I attended the funeral of a friend today. I had felt so guilty when I had heard that she had passed away. I hadn't gone to visit her for such a long time.
She was my neighbour twenty years ago, when I was pregnant with Jake and was a big part of our lives as he grew up. I was reminded of her kindness, her hospitality.
Even with more than her fair share of problems, she was the first to ask how my family was and if I was OK.
Even with more than her fair share of problems, she was the first to ask how my family was and if I was OK.
It has brought back to home the fact that we never know when our time is up. I wish I had of visited her more in the past few years, been a better friend. It comforted me to know that the last few weeks had been her happiest in a long time.
The celebrant read a poem at the end.

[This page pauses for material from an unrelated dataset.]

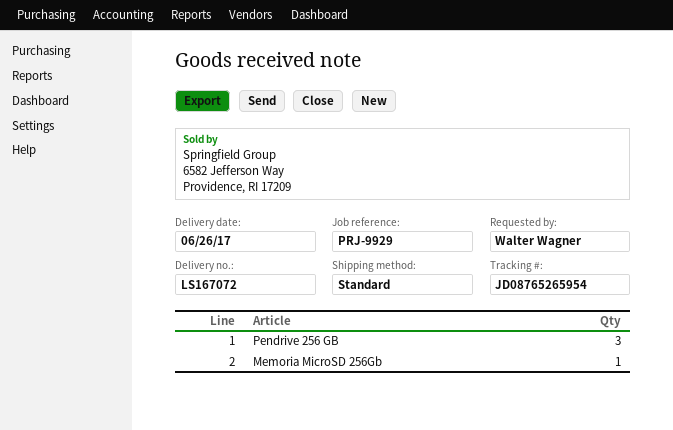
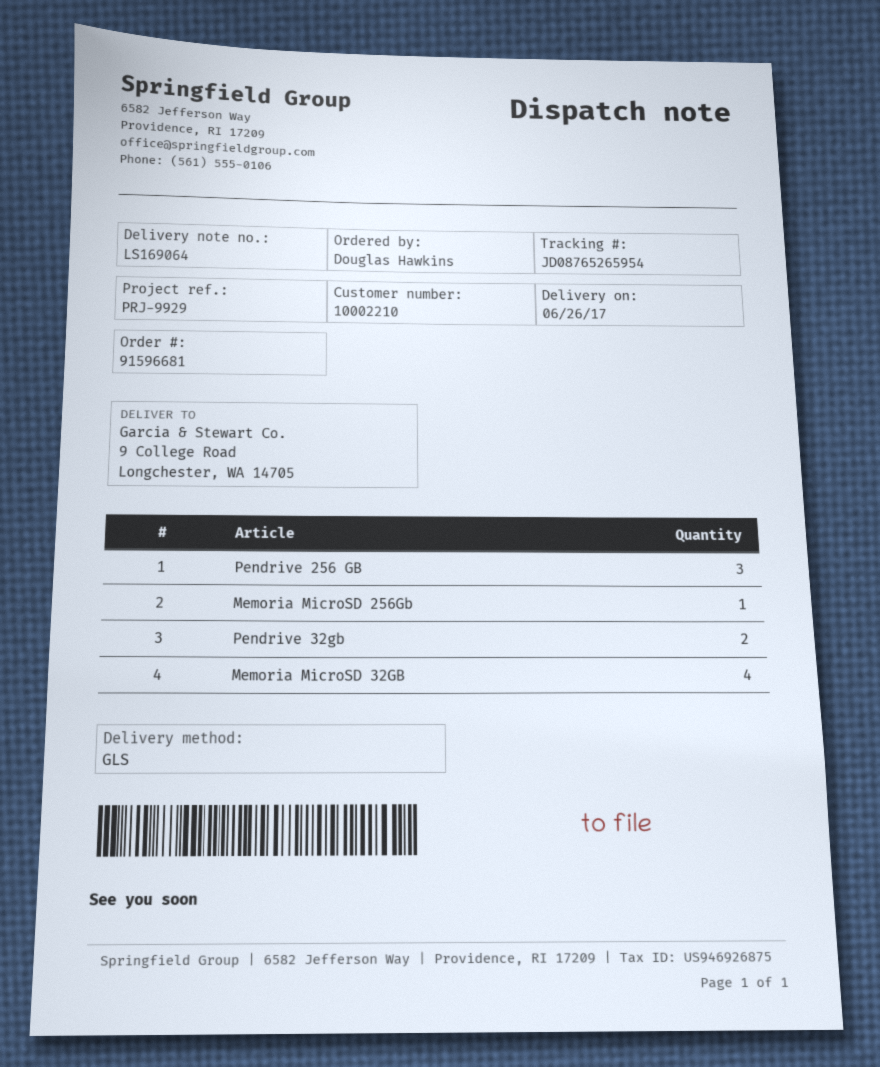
delivery note number: LS167072 -> LS169064
ordered by: Walter Wagner -> Douglas Hawkins
shipping method: standard -> GLS
Pendrive 32gb: none -> 2
Memoria MicroSD 32GB: none -> 4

I hadn't heard it before, and it really made me think about how I live my life.
The Dash
I read of a man who stood to speak
at the funeral of a friend.
He referred to the dates on her tombstone,
from the beginning…to the end.
He noted that first came the date of her birth
and spoke of the following date with tears,
but he said what mattered most of all
was the dash between those years.
For that dash represents all the time
that she spent alive on earth.
And now only those who loved her
know what that little line is worth.
For it matters not, how much we own,
the cars…the house…the cash.
What matters is how we live and love
and how we spend our dash.
So, think about this long and hard.
Are there things you’d like to change?
For you never know how much time is left
that can still be rearranged.
If we could just slow down enough
to consider what’s true and real
and always try to understand
the way other people feel.
And be less quick to anger
and show appreciation more
and love the people in our lives
like we’ve never loved before.
If we treat each other with respect
and more often wear a smile,
remembering that this special dash
might only last a little while.
So, when your eulogy is being read,
with your life’s actions to rehash…
would you be proud of the things they say
about how you spent YOUR dash?
Linda Ellis
Do you have a friend you haven't made the time to visit for a while?
- pick up the phone
- send a text to say you thought of them.
- post them a short letter with a fancy tea bag inside
How are you spending your dash?
- be a better friend
- let people know your thinking of them
- be a great host when people come through your door
- be kind
- be generous
- be patient
- be tolerant
A beautiful poem. It's one worth remembering in 'the dash'. Thanks for sharing x
ReplyDeleteSorry to hear of your friend's passing and such a poignant reminder too. Thank you for sharing xx
ReplyDeleteA very touching post Alicia and lovely reminders about remembering those important to us x
ReplyDeleteReally sorry to hear about your friends passing. You may not have seen her for awhile but the fact that you still remember those moments of kindness, shows you were a true friend indeed.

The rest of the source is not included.